Excerpts from a dataset:
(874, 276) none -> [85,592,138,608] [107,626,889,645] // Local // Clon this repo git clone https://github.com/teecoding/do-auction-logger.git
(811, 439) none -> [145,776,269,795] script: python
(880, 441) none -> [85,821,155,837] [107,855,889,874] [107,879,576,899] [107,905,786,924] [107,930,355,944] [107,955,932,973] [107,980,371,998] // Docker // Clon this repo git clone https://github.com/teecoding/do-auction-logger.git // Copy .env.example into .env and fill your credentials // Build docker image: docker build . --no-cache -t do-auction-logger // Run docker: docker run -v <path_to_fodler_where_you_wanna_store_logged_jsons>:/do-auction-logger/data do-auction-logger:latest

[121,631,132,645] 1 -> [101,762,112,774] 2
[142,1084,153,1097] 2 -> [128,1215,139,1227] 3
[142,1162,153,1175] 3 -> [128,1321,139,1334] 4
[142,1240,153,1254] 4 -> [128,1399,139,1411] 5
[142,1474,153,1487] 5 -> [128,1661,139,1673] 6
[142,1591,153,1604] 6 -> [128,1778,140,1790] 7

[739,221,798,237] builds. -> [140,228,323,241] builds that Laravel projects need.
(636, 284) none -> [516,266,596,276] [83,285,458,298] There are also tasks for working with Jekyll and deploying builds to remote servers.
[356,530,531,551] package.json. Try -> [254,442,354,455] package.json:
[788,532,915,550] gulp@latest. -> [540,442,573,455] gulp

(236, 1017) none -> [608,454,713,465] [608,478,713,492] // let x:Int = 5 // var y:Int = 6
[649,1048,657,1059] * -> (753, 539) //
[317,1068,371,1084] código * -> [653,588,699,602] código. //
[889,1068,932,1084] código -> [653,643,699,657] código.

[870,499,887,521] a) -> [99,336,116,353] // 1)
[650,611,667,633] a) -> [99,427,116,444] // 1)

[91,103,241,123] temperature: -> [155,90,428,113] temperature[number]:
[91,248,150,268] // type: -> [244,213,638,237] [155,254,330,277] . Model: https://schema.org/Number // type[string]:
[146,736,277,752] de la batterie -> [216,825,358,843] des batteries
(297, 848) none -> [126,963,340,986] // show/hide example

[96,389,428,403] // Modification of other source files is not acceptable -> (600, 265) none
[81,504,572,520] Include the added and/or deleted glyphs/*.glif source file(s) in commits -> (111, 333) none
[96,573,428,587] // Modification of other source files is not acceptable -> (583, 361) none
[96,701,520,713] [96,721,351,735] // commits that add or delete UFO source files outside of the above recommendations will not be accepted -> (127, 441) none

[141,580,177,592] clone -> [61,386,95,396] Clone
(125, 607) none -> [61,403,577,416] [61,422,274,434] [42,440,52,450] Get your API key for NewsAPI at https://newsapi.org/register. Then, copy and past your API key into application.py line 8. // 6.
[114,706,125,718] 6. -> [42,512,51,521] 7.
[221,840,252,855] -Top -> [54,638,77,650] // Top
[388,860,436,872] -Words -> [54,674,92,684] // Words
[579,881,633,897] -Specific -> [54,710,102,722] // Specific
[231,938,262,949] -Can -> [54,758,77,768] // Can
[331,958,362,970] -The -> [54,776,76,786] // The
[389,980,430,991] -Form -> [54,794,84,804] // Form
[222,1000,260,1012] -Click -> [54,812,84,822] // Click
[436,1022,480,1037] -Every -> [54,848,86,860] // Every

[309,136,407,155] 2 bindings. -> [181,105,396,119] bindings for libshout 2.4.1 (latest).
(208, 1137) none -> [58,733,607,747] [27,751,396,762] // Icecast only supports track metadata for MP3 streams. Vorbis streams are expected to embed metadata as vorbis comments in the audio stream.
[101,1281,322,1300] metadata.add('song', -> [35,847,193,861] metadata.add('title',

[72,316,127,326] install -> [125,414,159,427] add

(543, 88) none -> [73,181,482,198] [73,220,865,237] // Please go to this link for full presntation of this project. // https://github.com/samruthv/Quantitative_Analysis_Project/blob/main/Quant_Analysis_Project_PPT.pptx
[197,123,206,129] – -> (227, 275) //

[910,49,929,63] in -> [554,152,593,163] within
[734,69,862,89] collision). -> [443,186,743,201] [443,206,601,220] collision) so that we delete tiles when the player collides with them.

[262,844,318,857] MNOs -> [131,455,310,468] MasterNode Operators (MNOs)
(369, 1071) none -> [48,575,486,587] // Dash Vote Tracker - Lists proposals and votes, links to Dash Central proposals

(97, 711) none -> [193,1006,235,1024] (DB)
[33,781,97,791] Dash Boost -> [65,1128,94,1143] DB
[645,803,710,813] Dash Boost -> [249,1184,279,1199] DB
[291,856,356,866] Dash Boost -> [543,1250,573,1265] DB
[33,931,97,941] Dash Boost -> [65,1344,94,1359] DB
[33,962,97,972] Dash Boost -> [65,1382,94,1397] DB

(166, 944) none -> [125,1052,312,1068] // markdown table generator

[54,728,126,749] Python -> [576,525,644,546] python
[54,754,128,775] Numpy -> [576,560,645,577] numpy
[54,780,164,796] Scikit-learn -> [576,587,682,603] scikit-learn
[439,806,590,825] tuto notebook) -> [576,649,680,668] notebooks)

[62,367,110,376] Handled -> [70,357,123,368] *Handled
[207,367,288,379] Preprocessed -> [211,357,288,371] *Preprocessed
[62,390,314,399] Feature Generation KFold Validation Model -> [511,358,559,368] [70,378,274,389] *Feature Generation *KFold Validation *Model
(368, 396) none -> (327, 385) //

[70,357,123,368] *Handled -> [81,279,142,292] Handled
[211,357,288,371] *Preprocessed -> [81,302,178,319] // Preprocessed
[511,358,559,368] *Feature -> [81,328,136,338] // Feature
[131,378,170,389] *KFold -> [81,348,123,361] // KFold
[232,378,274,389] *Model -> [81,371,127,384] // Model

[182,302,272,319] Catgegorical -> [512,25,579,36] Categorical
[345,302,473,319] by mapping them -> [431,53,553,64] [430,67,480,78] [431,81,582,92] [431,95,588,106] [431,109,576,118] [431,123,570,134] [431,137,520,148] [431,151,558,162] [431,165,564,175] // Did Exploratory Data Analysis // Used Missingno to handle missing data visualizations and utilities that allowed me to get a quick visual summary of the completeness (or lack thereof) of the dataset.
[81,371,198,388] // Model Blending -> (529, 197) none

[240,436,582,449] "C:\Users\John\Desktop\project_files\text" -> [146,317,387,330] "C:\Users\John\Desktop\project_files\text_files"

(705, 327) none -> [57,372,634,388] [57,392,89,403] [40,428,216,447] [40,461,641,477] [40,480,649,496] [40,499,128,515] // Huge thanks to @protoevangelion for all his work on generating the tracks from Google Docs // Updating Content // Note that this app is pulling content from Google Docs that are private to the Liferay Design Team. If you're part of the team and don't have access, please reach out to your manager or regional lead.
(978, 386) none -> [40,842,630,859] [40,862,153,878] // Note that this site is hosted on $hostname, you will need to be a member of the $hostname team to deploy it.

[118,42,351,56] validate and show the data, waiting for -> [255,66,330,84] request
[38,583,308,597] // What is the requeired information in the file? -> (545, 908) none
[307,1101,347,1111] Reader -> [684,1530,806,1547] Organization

Task item:
Your task is to retype the entries verbatim, starting with the line that holds "(208, 1137) none" and stopping after the line that holds "[101,1281,322,1300] metadata.add('song', ->".

Solution:
(208, 1137) none -> [58,733,607,747] [27,751,396,762] // Icecast only supports track metadata for MP3 streams. Vorbis streams are expected to embed metadata as vorbis comments in the audio stream.
[101,1281,322,1300] metadata.add('song', -> [35,847,193,861] metadata.add('title',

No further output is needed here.